Второе письмо Борис составил своими словами, по-русски, затем перевел.
«Почто не отвечаешь? Нет в тебе жалости. Лучше мне на дне морском окончить жизнь, чем терпеть такое. Подай весть, хоть какую».
Мартинович уже готовит свою фелуку к походу. Месяц, а то и два скитаться по волнам…
Прежде на кухню за прибавкой посылал Глушкова, и обжора бегал охотно. Теперь спускался с миской сам. Как бы ненароком плутал по дому. Крался как вор. Наконец счастливый случай выпал. В полутемном закоулке, пропахшем плесенью, толкнул дверь и оторопел – в резкой яркости, будто из солнца возникшая, стояла на балконе Франческа, клала корм в птичью клетку.

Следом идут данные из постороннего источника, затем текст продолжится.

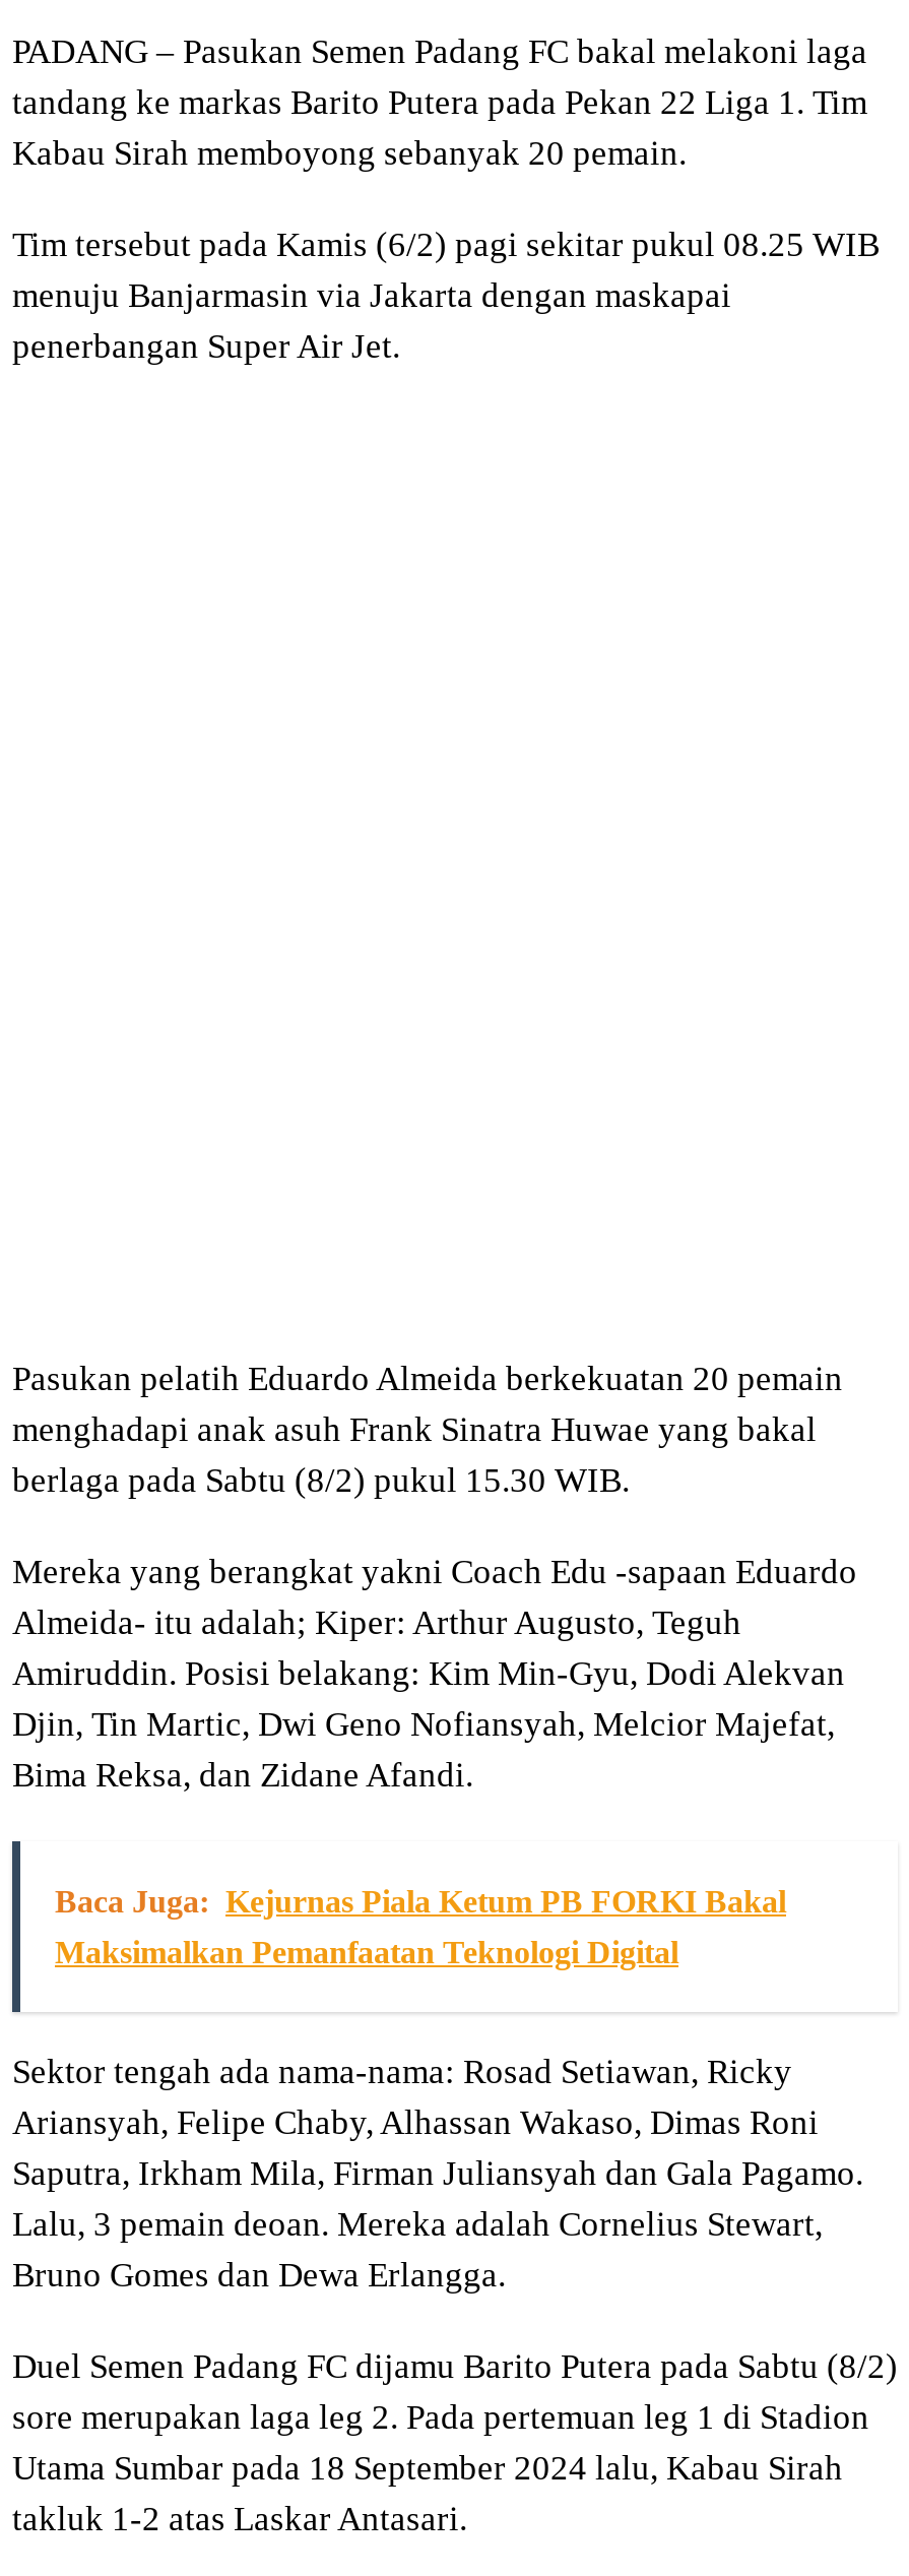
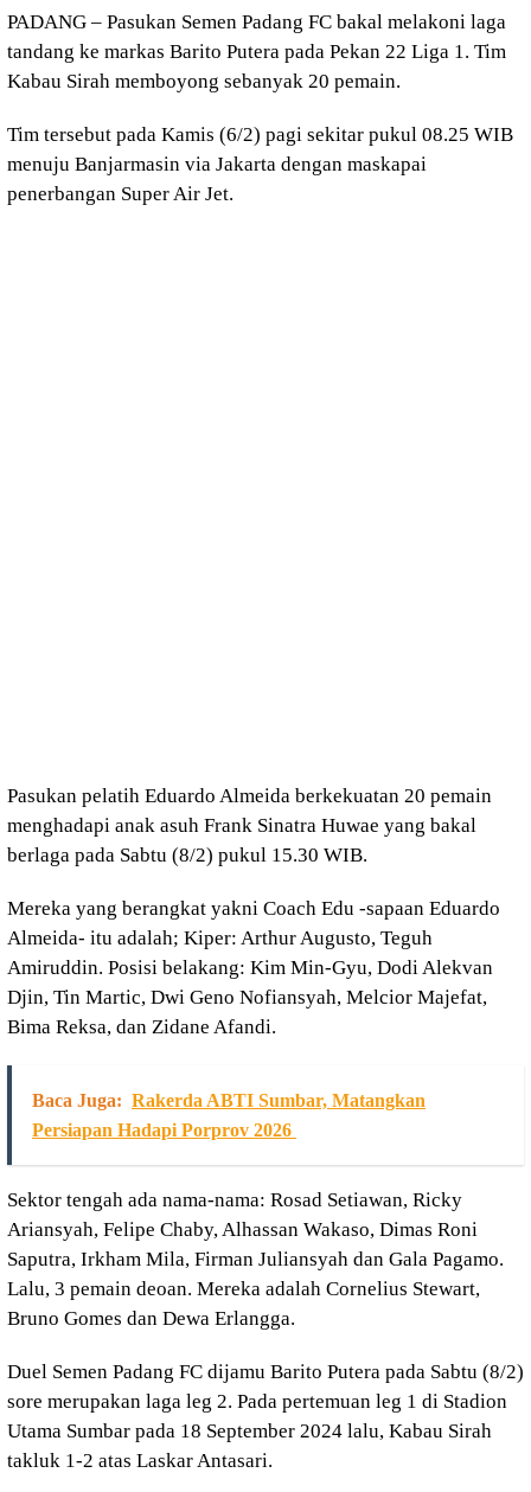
[55,1884,786,1918] Baca Juga: Kejurnas Piala Ketum PB FORKI Bakal -> [32,1090,426,1110] Baca Juga: Rakerda ABTI Sumbar, Matangkan
[55,1934,678,1969] Maksimalkan Pemanfaatan Teknologi Digital -> [32,1120,296,1140] Persiapan Hadapi Porprov 2026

Франческа обернулась и негромко вскрикнула. Борис, снова во власти ее глаз, пробормотал:
– Почему не отвечаешь?
Только эти слова, которыми начал письмо, и нашлись. А глаза ширились, и солнца уже не стало, и клетки, прибитой к столбу, и домов на той стороне канала – все исчезло, кроме глаз Франчески.

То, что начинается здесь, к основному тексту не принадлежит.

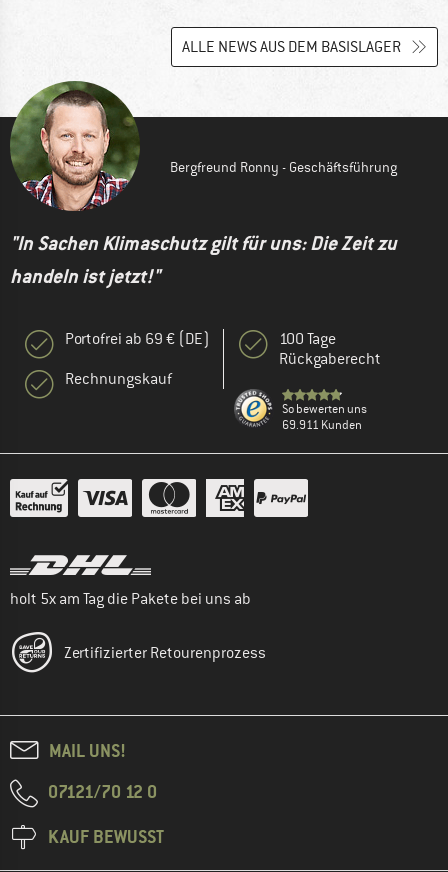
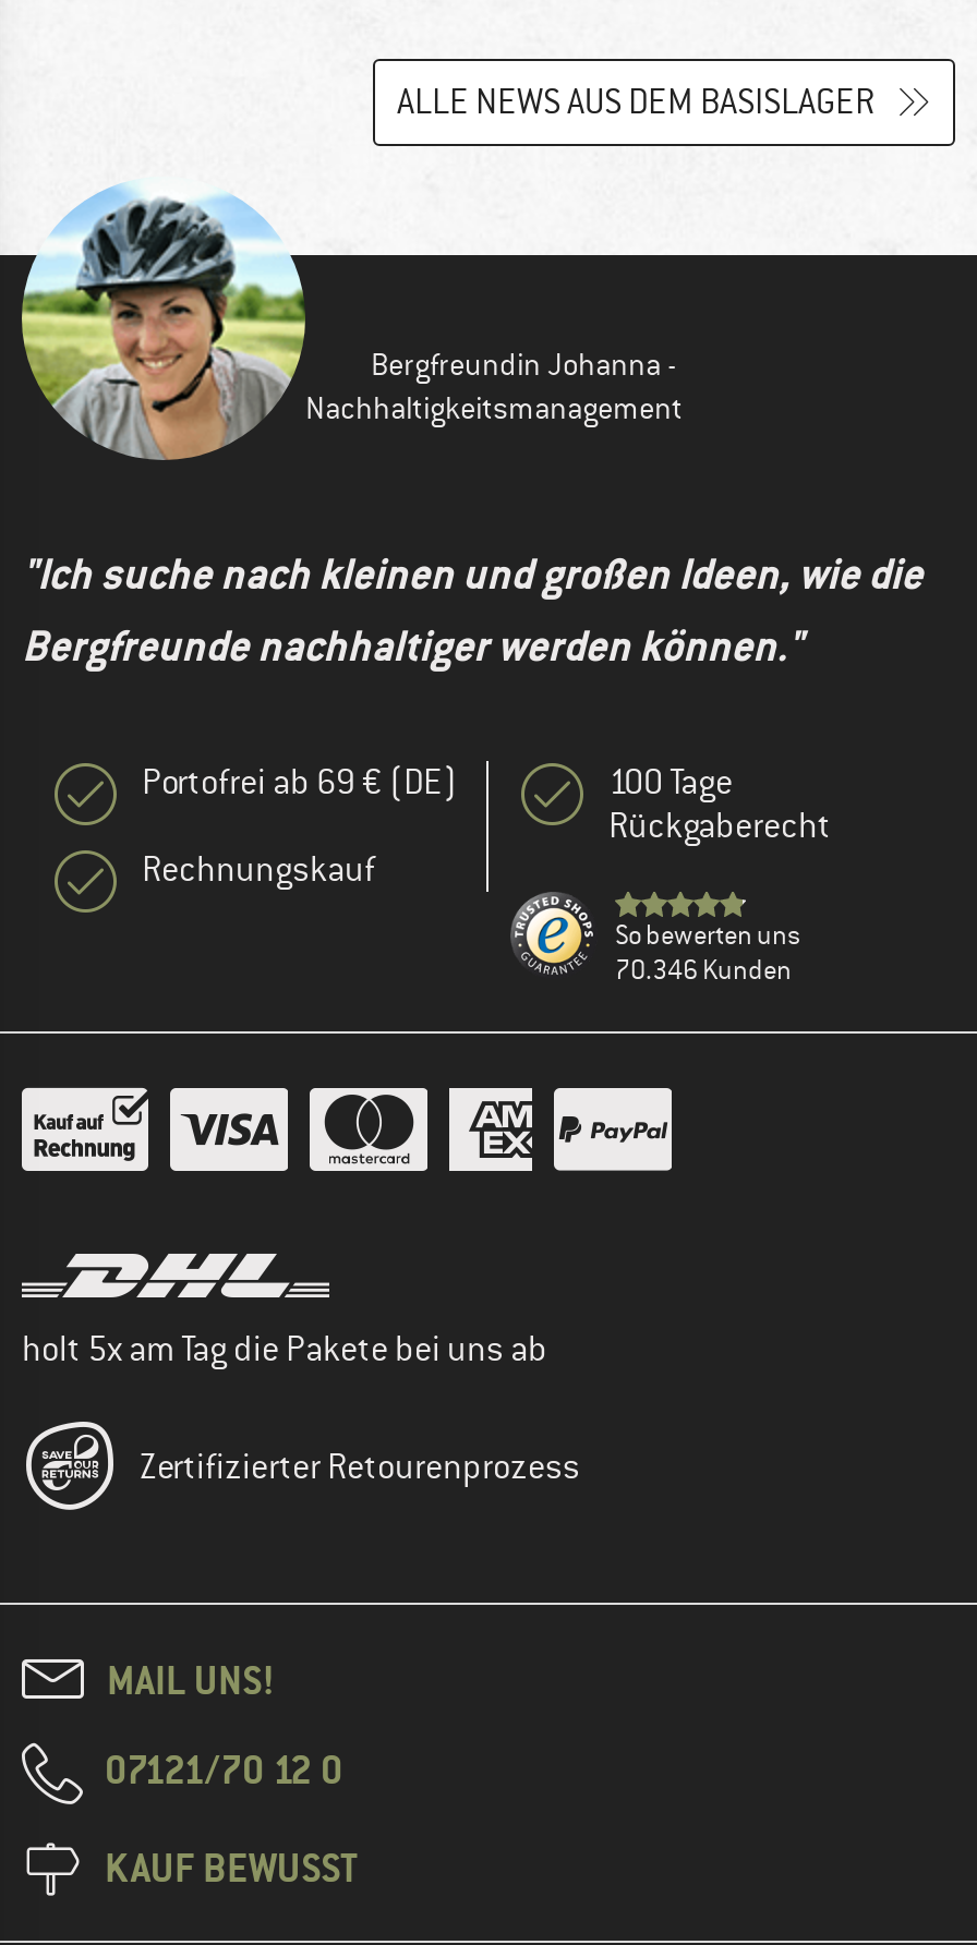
[11,80,397,211] [image] | Bergfreund Ronny - Geschäftsführung -> [22,183,683,460] [image] | Bergfreundin Johanna - | Nachhaltigkeitsmanagement
[10,230,397,288] "In Sachen Klimaschutz gilt für uns: Die Zeit zu | handeln ist jetzt!" -> [22,546,922,673] "Ich suche nach kleinen und großen Ideen, wie die | Bergfreunde nachhaltiger werden können."
[282,416,362,432] 69.911 Kunden -> [615,952,792,987] 70.346 Kunden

Шагнул к синьорине, неловко прижал к себе. Увидел на своей груди ее руку, ослабевшую, разжатую. Зерна для птицы сыпались на пол.
Борис больше не допытывался, почему не отвечала.
Встречались сперва на чердаке, где висели военные мундиры герцогства Пармского. Лазоревые, синие, с серебряным шитьем, с золотым, всех градусов, кои добывал себе отец Франчески. Мундиры взмахивали рукавами, уступали дорогу, смыкались, как живые.
Открылись Борису лестницы, неведомые прежде, мебелью загороженные входы, боковые балконцы над безымянной протокой, над рассохшейся, отгулявшей свой век ладьей.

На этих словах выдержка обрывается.